May 21
2018
Price, Value and Sustainability in Healthcare
By Helen Waters, executive vice president, MEDITECH.
What would you do if you won the lottery? Regardless whether or not you play, you’ve surely pondered the question. Recently, during the frenzy around one mega jackpot or another, I had an interesting conversation with a friend. She told me if she were to win she’d replace everything she owned with the “very best” version of every item. When I asked how she’d know a product was the best, she told me she’d simply choose the most expensive option. In her thinking, she would have money to spare, and buying the products with the highest price tag would guarantee high quality. She admitted she might spend a little more than necessary, but she’d be able to afford it.
My reaction—which I didn’t express quite so bluntly—was, how wasteful and misguided!

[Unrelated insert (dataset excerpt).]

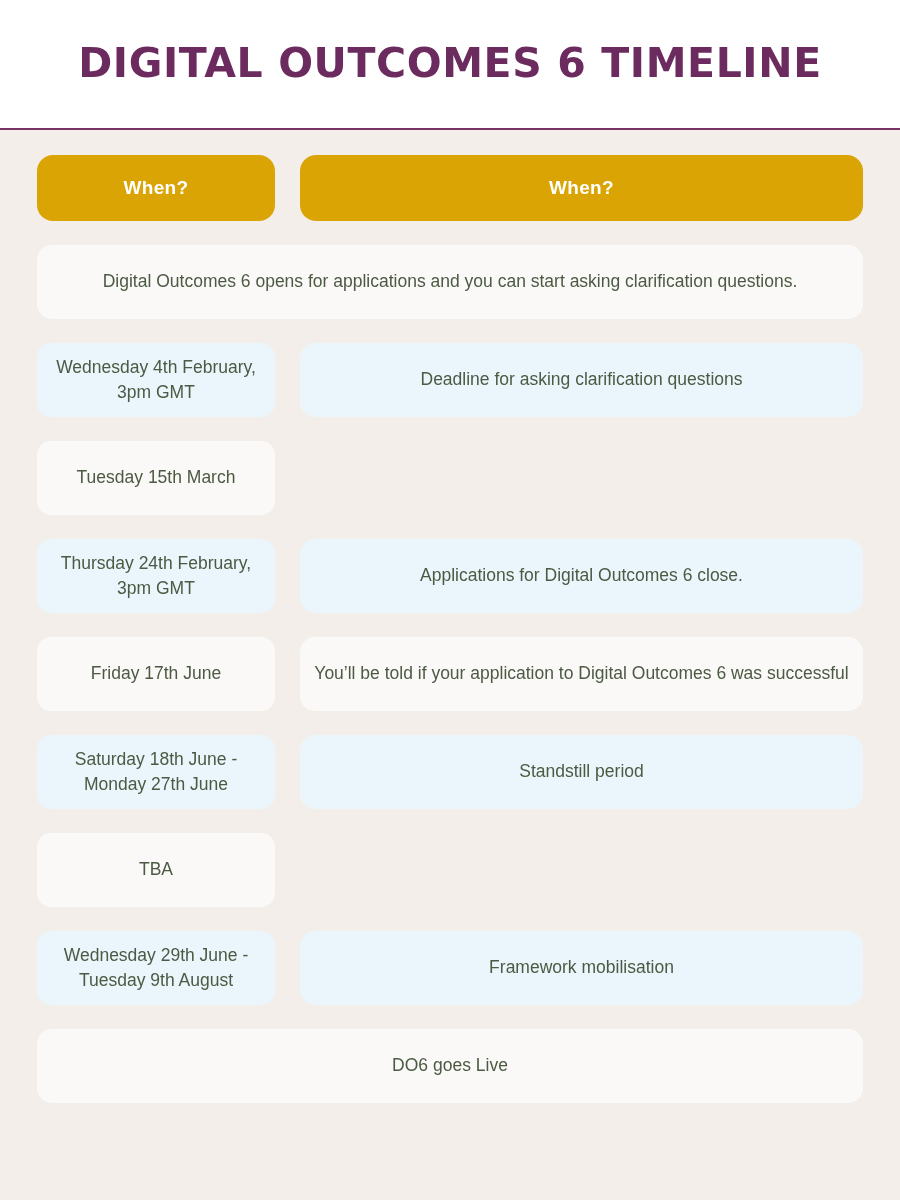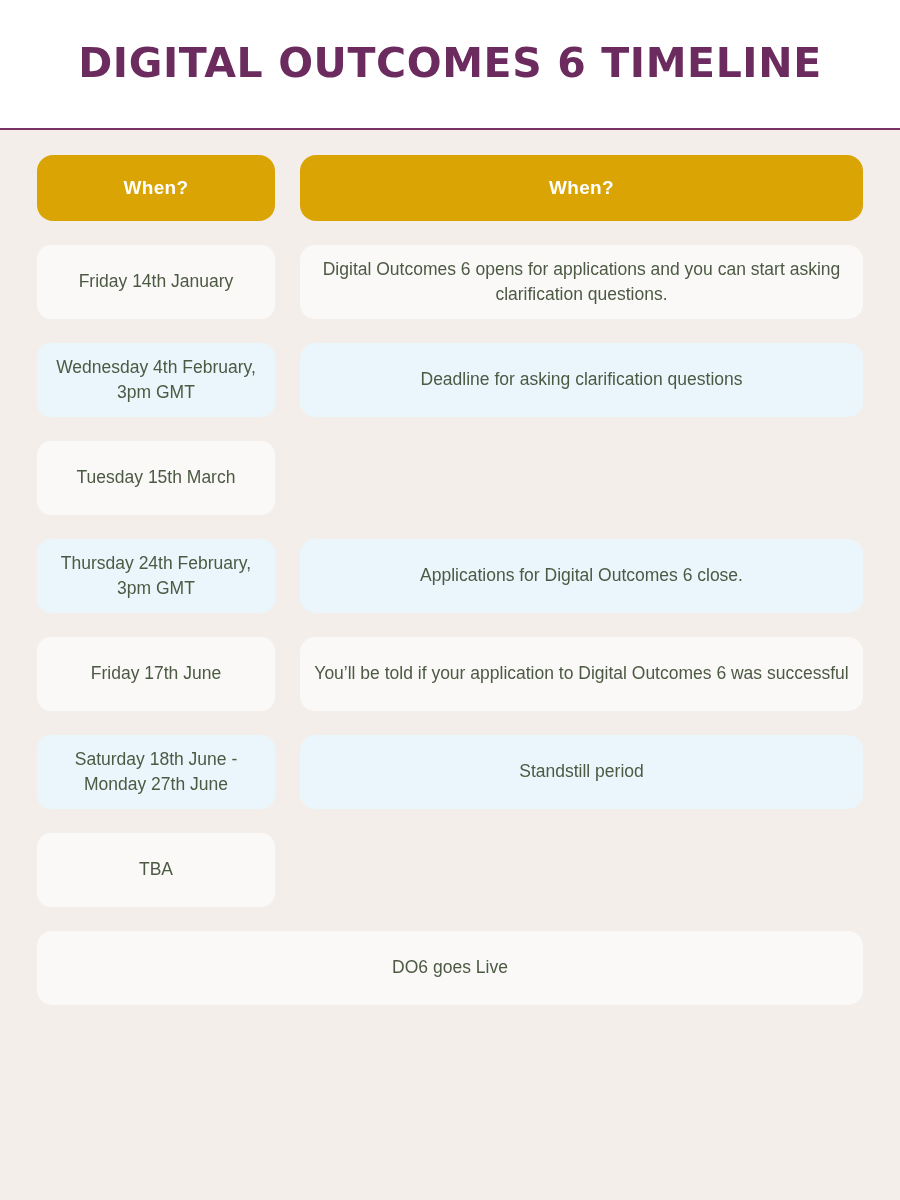"Friday 14th January" div.cell { html: <div> <span>Friday 14th January</span> </div> -> none }
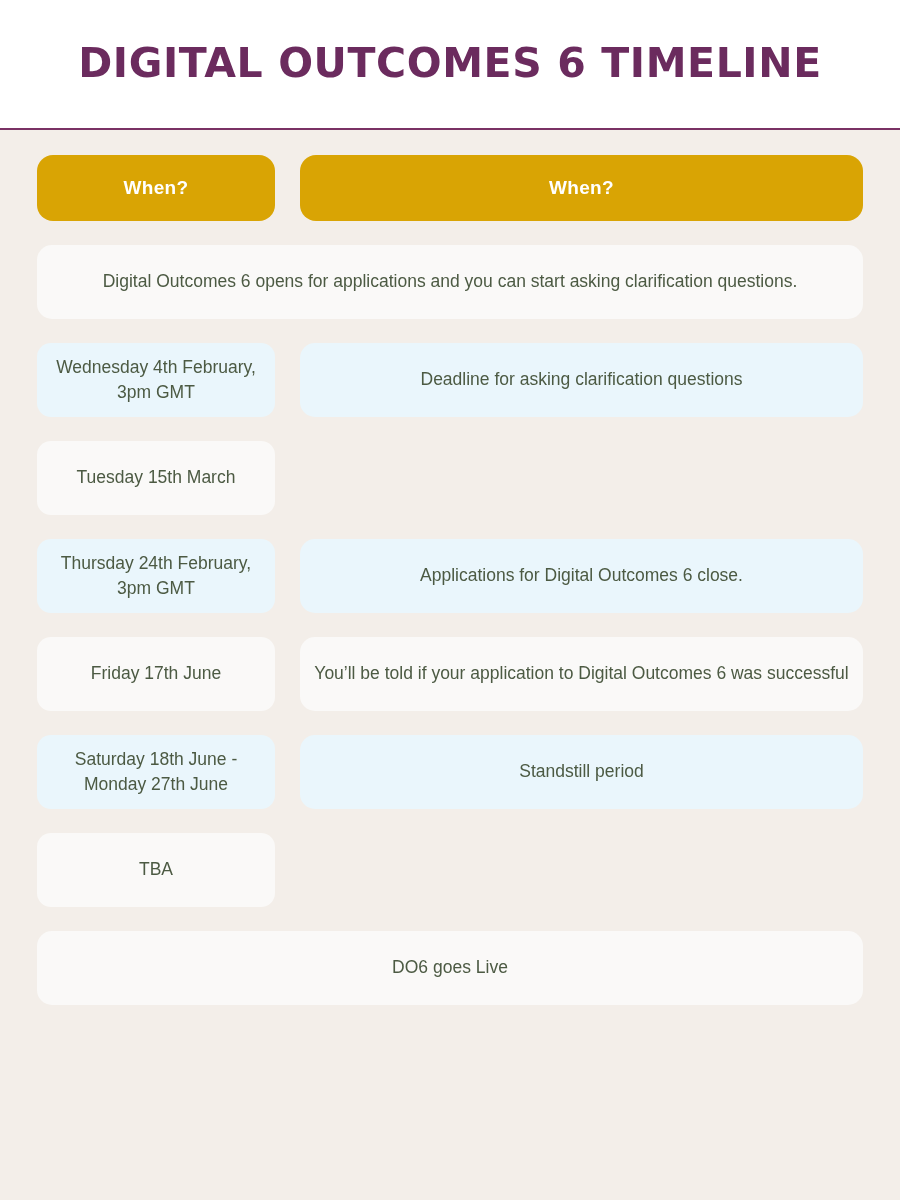"Wednesday 29th June - Tuesday" div.row { html: none -> <div> <div> <span>Wednesday 29th June - Tuesday 9th August</span> </div> <div> <span>Framework mobilisation</span> </div> </div> }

As Americans we like to think that the market, uncorrupted by human influence, effectively sets prices for products and services that are in line with their value. But there are many reasons that markets don’t always work this way, particularly in the complex world of healthcare.

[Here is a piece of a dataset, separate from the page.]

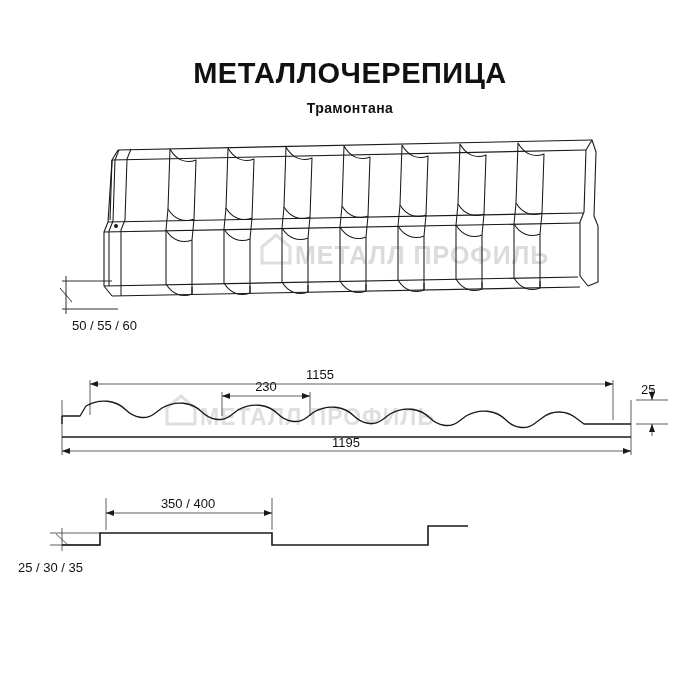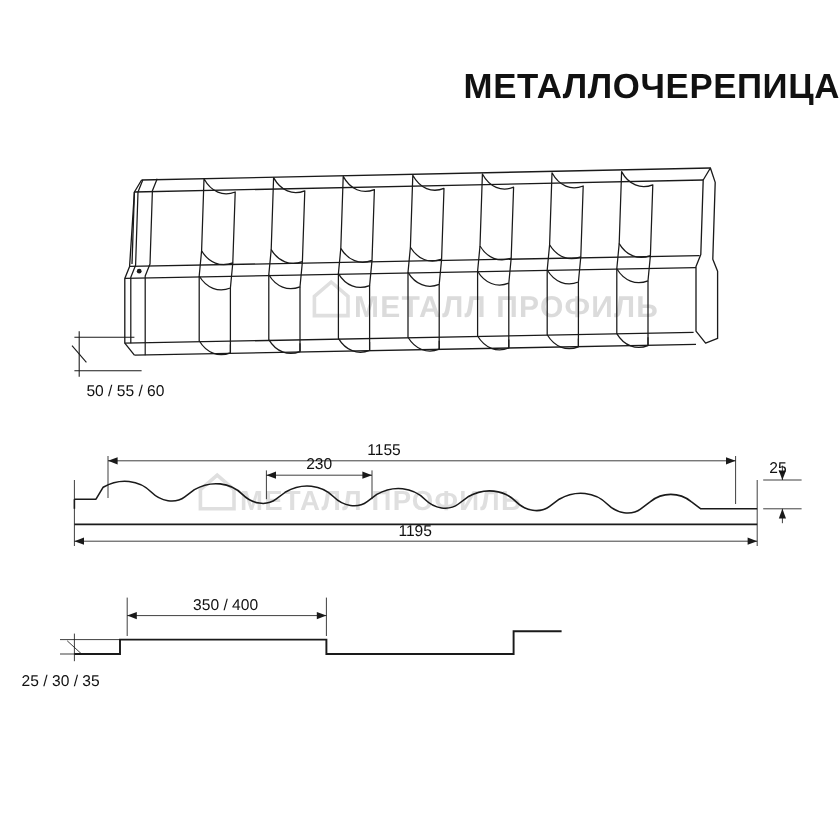"МЕТАЛЛОЧЕРЕПИЦА" .title { text-align: right -> none }
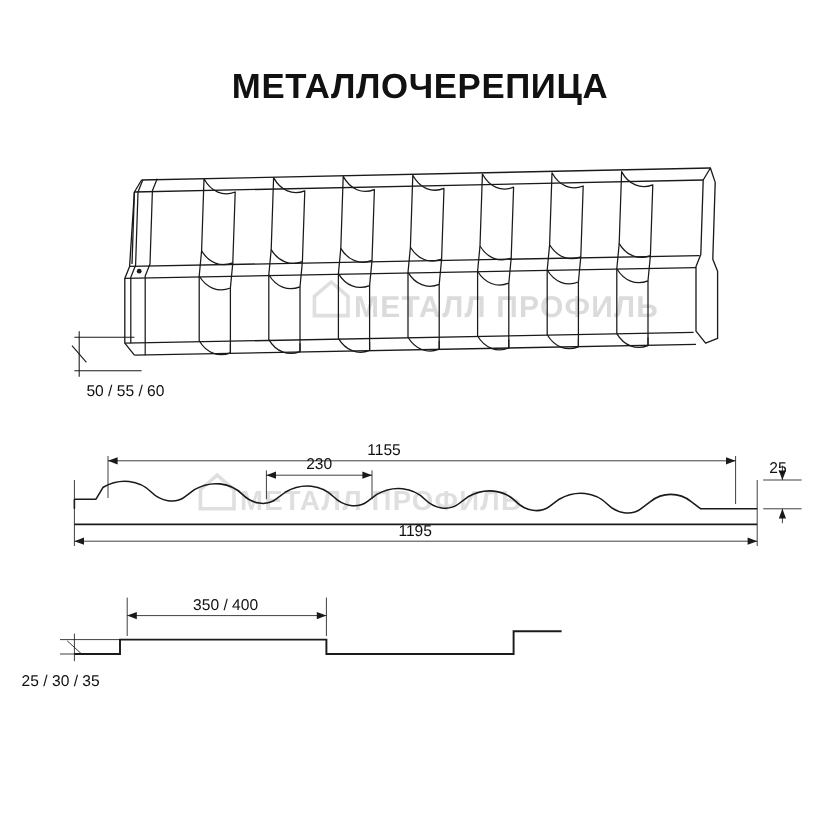"Трамонтана" div.subtitle { html: none -> <div>Трамонтана</div> }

The more I thought about it, the more I realized that this kind of thinking guides some of the ways we make purchasing decisions in healthcare. Many patients, for example, feel that brand-name drugs must be superior to their generic counterparts—even when clinical trials demonstrate comparable effectiveness—simply because they’re priced higher and accompanied by persuasive advertising. Patients often lobby their physicians for expensive tests or procedures that have little to no evidence of efficacy for their conditions. And yes, even in our industry, otherwise-savvy executives can spend much more than necessary for healthcare information technology.
Over the past decade, the cost of electronic health record software and services has skyrocketed, far outpacing inflation and becoming untethered from real value. It’s understandable how this began, as the ARRA and HITECH Act infused cash into the market along with strong incentives to adopt the technology (as well as disincentives for falling behind). But those days are long gone. Hospital margins have continued to shrink. To the best of my knowledge, no healthcare facility has won the lottery lately.
Whether you’re buying a new appliance, a new car, or a new EHR, it’s important to do your homework. Look at the data. Perform a real comparative analysis. This means more than simply perusing marketing literature, conducting feature comparisons, or reviewing anecdotal feedback. It means looking at outcomes. Unlike many other products, software is abstract. You can’t touch it or see it to assess its value. You need to evaluate the impact it has and the satisfaction levels of the organizations that use it.
Just like a good physician wants to see evidence of the benefits of a drug, procedure, or care protocol by evaluating patient outcomes, healthcare executives must demand proof that an EHR is improving clinical and financial outcomes at organizations like theirs. Some important questions to ask:
- How are customers doing on quality measures?
- What kind of returns are they seeing in value-based programs?
- How are they performing financially one, five, and 10 years after their EHR purchase?
- Did the total cost of operation of the software align with their estimate and the vendor’s promises, or were there hidden costs and fees eating away at their margins?
- And what kind of impact does an EHR have on staffing levels, during and after installation? (This can have enormous long-term fixed cost implications from the human resource perspective.)
Without this kind of outcomes-based analysis, healthcare executives can’t know if their EHR will be sustainable in the long run. Many are not. Some vendors want you to believe that if you pay more for your EHR, you will get more, but the opposite philosophy holds another important truth: Spending less and getting the same or even better outcomes puts you on a more sustainable path. It also frees up financial resources so you can focus on your most important job—caring for patients.
We work hard to help our children recognize things like peer pressure, dubious advertising claims, and “the herd mentality.” We expect them to make their own decisions based on facts and what’s best for them as individuals. Now it’s time for us to practice what we preach, and help our own organizations make wise business decisions based on data. Don’t simply follow the herd and assume other organizations did their homework before making their own decisions.
Study the data yourself and validate which vendors are producing results—and at what cost. Look at both the clinical and financial performance of healthcare organizations using each product you’re considering, and extend the time horizon as far out as you can. Examine carefully how an EHR is helping organizations generate new revenue, lower costs, drive greater efficiency, and create a more positive user experience.
And don’t spend your lottery winnings until you’ve done your research.